**GIVEN DATA**

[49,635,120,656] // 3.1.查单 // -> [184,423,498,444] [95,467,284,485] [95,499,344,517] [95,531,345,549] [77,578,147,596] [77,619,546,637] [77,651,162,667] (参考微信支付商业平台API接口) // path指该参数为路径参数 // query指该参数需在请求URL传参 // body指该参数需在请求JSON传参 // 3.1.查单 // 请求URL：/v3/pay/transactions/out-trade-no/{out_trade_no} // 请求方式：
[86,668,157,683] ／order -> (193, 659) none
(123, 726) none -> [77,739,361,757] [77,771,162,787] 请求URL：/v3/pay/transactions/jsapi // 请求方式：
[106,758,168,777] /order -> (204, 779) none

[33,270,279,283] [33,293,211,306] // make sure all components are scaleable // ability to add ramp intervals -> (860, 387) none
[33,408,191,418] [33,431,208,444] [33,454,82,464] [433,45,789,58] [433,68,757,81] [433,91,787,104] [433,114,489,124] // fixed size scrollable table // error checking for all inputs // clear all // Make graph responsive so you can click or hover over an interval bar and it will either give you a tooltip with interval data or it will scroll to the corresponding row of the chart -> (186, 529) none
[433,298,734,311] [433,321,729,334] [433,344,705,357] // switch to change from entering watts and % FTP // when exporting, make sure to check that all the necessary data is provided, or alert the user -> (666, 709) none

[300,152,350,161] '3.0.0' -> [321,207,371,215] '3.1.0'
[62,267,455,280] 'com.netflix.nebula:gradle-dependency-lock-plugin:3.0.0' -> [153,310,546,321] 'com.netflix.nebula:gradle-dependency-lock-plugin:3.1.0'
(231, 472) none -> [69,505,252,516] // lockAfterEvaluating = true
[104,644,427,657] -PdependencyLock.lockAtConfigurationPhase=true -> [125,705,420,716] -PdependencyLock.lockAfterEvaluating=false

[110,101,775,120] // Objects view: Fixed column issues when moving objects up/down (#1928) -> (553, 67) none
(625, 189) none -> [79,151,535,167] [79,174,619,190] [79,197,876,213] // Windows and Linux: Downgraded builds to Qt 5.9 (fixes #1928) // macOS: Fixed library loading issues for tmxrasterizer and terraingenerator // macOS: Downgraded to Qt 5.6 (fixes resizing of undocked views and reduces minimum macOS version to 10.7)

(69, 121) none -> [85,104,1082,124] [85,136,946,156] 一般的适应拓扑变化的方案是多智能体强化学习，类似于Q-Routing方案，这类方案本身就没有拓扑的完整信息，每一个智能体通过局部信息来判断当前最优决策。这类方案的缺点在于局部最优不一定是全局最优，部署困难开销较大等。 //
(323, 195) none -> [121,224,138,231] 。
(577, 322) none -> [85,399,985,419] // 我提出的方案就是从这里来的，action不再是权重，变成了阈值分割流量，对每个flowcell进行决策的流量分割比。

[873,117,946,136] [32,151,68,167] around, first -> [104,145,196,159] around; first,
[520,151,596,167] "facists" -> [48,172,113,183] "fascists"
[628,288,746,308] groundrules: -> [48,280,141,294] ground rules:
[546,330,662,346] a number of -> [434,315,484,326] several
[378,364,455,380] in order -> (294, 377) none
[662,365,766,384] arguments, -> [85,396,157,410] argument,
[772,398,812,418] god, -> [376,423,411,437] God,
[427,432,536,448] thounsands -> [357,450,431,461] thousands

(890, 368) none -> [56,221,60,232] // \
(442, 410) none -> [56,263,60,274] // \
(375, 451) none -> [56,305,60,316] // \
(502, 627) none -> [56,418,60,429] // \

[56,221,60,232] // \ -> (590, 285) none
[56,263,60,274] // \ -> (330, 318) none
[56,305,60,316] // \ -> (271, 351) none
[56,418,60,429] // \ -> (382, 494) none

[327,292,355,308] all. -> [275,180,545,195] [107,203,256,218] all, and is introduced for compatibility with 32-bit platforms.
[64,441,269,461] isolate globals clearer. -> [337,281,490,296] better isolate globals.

**AIM OF THE EXERCISE**
Each line of the data above that contains "lockAfterEvaluating" counts once; report the total alone.

**TASK ANSWER**
2